The Slovenia Times

Outcry amid hike in top-up health insurance

BusinessHealth & MedicinePolitics

An announcement of a major hike in the cost of top-up health insurance has caused an outcry in Slovenia and revived calls for ending this type of insurance, which is voluntary but required for virtually every type of health service bar emergency care and which is collected by private insurers.

Generali, one of the three insurance companies that provide top-up health insurance, has announced the premium, which is the same for everyone regardless of their income, status or age, will go up by almost a third from €34.50 to €44.89 starting from May.

Slovenia's health insurance system entails mandatory insurance, which is collected by the public fund ZZZS from contributions from gross salaries and from employers and where the those in higher income brackets pay more, and top-up insurance which provides full cover for some goods and services.

Insurers point to higher expenses

Generali listed several reasons for the hike, including rising prices of healthcare services and an increase in in the volume of health services due to measures aimed at cutting wait times for services, as well as an increase in the range of services covered by top-up insurance.

The insurer said that last year, 95% of its 315,000 clients used medical services covered by top-up health insurance, and that in the first two months of 2023 alone, the costs of surcharges increased by 27% compared to the same period last year. The costs of hospital services went up by over 50%.

Since the monthly top-up insurance premium is roughly the same with all three providers, the other two providers, Vzajemna and Triglav, are likely to follow suit and have suggested they might. They said a continued rising trend in terms of total expenses in the healthcare system would affect the premium.

Vzajemna, the largest provider of top-up health insurance, said it would closely monitor "all additional burdens transferred to top-up health insurance" and that, if the growth continued, this would affect the premium.

Triglav pointed to a strong growth in total costs within the healthcare system, saying that a change in the price of the top-up health insurance premium would be inevitable if the trend continued.

The last time premiums rose was in 2019, and since then outlays for services covered by top-up insurance rose by 31% and expenses for medicines by 36%. The trend continues this year, the Slovenian Insurance Association told the STA on 6 April

During that time, the expenditure of the public health fund increased by almost one billion euros, and the surcharges paid by providers of top-up health insurance increased by more than €700 million, or 31%, the association said.

Calls to scrap top-up insurance

The price hike announcement caused a public furore and the ruling coalition parties noted the commitment set down in their agreement that they will reform healthcare financing where they plan to abolish the "unfair and ineffective top-up health insurance".

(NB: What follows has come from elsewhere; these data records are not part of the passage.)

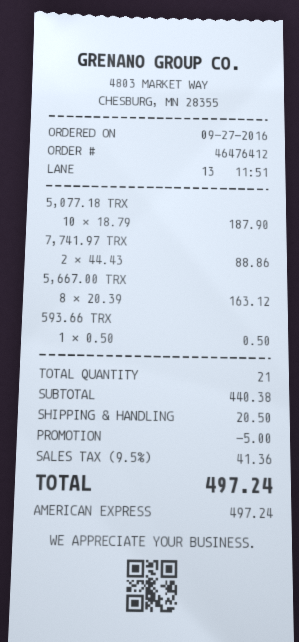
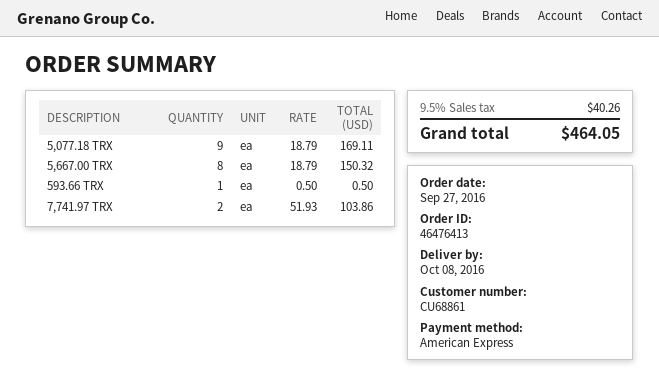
order number: 46476412 -> 46476413
5,077.18 TRX: 10 x 18.79 = 187.90 -> 9 x 18.79 = 169.11
7,741.97 TRX: 2 x 44.43 = 88.86 -> 2 x 51.93 = 103.86
5,667.00 TRX: 8 x 20.39 = 163.12 -> 8 x 18.79 = 150.32
discount: 5.00 -> none
shipping: 20.50 -> none
tax: 9.5% = 41.36 -> 9.5% = 40.26
total: 497.24 -> 464.05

Pointing to insurers' profits, they called the price rise unfounded and unfair on clients. Considering the rising cost of living, they believe the hike will make it even more difficult for people to access healthcare services.

The country's biggest trade union association, ZSSS, called the price hike "absurd and unacceptable". It believes it only provides an additional argument in favour of scrapping the top-up insurance.

The union urged the government to take action to prevent "private insurance companies from making money at the expense of workers, pensioners and young people". It proposed raising tax on the insurers offering top-up insurance, or for all profits to be channelled into basic health insurance.

President Nataša Pirc Musar spoke up as well, encouraging the government to "consider drafting a bill to abolish top-up health insurance as soon as possible.

Meeting with the insurers' representatives on 7 April, Health Minister Danijel Bešič Loredan announced a solution by 1 May to prevent a rise in the premium. He said efforts to abolish top-up insurance altogether would also continue.

Decades-long debate to reform insurance

Top-up health insurance was introduced in 1993 to meet the need for more money in healthcare. Initially the Health Insurance Institute (ZZZS) collected both basic mandatory insurance and top-up insurance. When Vzajemna, a mutual health insurer, was founded in 1999, it took over top-up insurance.

Later on, two more insurers started providing this type of insurance, Triglav, and Adriatic Slovenica. The latter has since been taken over by Generali.

Ideas that top-up health insurance should be abolished or folded into mandatory insurance have been discussed for more than two decades and all centre-left governments to date have been planning to tackle the matter. All have but failed and several health ministers quit over the issue.

One of the problems the supporters of the abolishment have been grappling with is how to secure about €600 million that is now collected from top-up insurance.

The supporters of the abolishment argue that top-up insurance is not based on solidarity and that insurance companies generate unjustified profits, so they want to remove them from the health system financing.

Right-leaning political parties, some medical organisations and the insurance companies themselves would like health insurance to be reformed in such a way that commercial insurance companies get a more active role and can compete with the public health fund in providing comprehensive insurance.

Top-up insurance is "the result of a social agreement to the effect that services which are not entirely paid with public sources introduce solidarity between the sick and the healthy... Such solidarity is not unjust," the Insurance Association said in defending the latest hike.

"We realise this is a price increase that can significantly affect household budgets, but if an individual does not have top-up insurance their direct co-payments would be significantly higher," it said.

Some of the factors behind higher costs include population ageing, which drives demand for services, advancements in treatment, higher overall costs of health services, and broader scope of medical services available.